* Directions for this task *
Write out exactly, with no other output, the lines below from the one that contains "[39,981,125,999] 基于@Bean ->" through the end.

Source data
::::::::::

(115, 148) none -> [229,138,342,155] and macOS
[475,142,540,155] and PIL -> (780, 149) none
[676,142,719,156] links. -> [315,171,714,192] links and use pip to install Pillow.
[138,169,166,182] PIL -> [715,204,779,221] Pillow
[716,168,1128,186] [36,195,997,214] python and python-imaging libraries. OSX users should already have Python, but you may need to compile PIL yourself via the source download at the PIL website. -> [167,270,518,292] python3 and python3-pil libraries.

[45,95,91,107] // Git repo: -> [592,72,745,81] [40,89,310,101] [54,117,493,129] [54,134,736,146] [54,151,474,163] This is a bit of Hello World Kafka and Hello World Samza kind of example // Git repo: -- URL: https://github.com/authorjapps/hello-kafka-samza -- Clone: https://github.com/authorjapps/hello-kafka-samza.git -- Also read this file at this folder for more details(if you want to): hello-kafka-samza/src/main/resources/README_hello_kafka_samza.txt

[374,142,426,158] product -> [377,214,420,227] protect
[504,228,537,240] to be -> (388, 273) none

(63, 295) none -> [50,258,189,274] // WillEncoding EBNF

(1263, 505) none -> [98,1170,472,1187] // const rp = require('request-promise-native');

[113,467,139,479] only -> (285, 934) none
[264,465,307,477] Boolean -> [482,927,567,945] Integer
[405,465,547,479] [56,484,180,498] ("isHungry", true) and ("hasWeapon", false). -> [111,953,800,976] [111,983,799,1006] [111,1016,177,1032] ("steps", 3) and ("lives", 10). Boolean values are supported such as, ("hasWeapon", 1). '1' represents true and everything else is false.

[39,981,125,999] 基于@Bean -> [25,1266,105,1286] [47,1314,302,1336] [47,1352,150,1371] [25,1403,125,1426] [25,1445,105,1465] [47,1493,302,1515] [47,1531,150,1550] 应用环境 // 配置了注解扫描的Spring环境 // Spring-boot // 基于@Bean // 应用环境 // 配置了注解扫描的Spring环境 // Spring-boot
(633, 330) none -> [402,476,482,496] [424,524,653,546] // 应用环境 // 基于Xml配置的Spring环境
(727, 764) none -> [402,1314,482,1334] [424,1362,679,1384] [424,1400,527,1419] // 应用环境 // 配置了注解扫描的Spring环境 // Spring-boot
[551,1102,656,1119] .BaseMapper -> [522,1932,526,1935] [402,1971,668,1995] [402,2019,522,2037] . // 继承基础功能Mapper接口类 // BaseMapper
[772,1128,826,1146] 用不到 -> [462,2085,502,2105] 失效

::::::::::

* Result *
[39,981,125,999] 基于@Bean -> [25,1266,105,1286] [47,1314,302,1336] [47,1352,150,1371] [25,1403,125,1426] [25,1445,105,1465] [47,1493,302,1515] [47,1531,150,1550] 应用环境 // 配置了注解扫描的Spring环境 // Spring-boot // 基于@Bean // 应用环境 // 配置了注解扫描的Spring环境 // Spring-boot
(633, 330) none -> [402,476,482,496] [424,524,653,546] // 应用环境 // 基于Xml配置的Spring环境
(727, 764) none -> [402,1314,482,1334] [424,1362,679,1384] [424,1400,527,1419] // 应用环境 // 配置了注解扫描的Spring环境 // Spring-boot
[551,1102,656,1119] .BaseMapper -> [522,1932,526,1935] [402,1971,668,1995] [402,2019,522,2037] . // 继承基础功能Mapper接口类 // BaseMapper
[772,1128,826,1146] 用不到 -> [462,2085,502,2105] 失效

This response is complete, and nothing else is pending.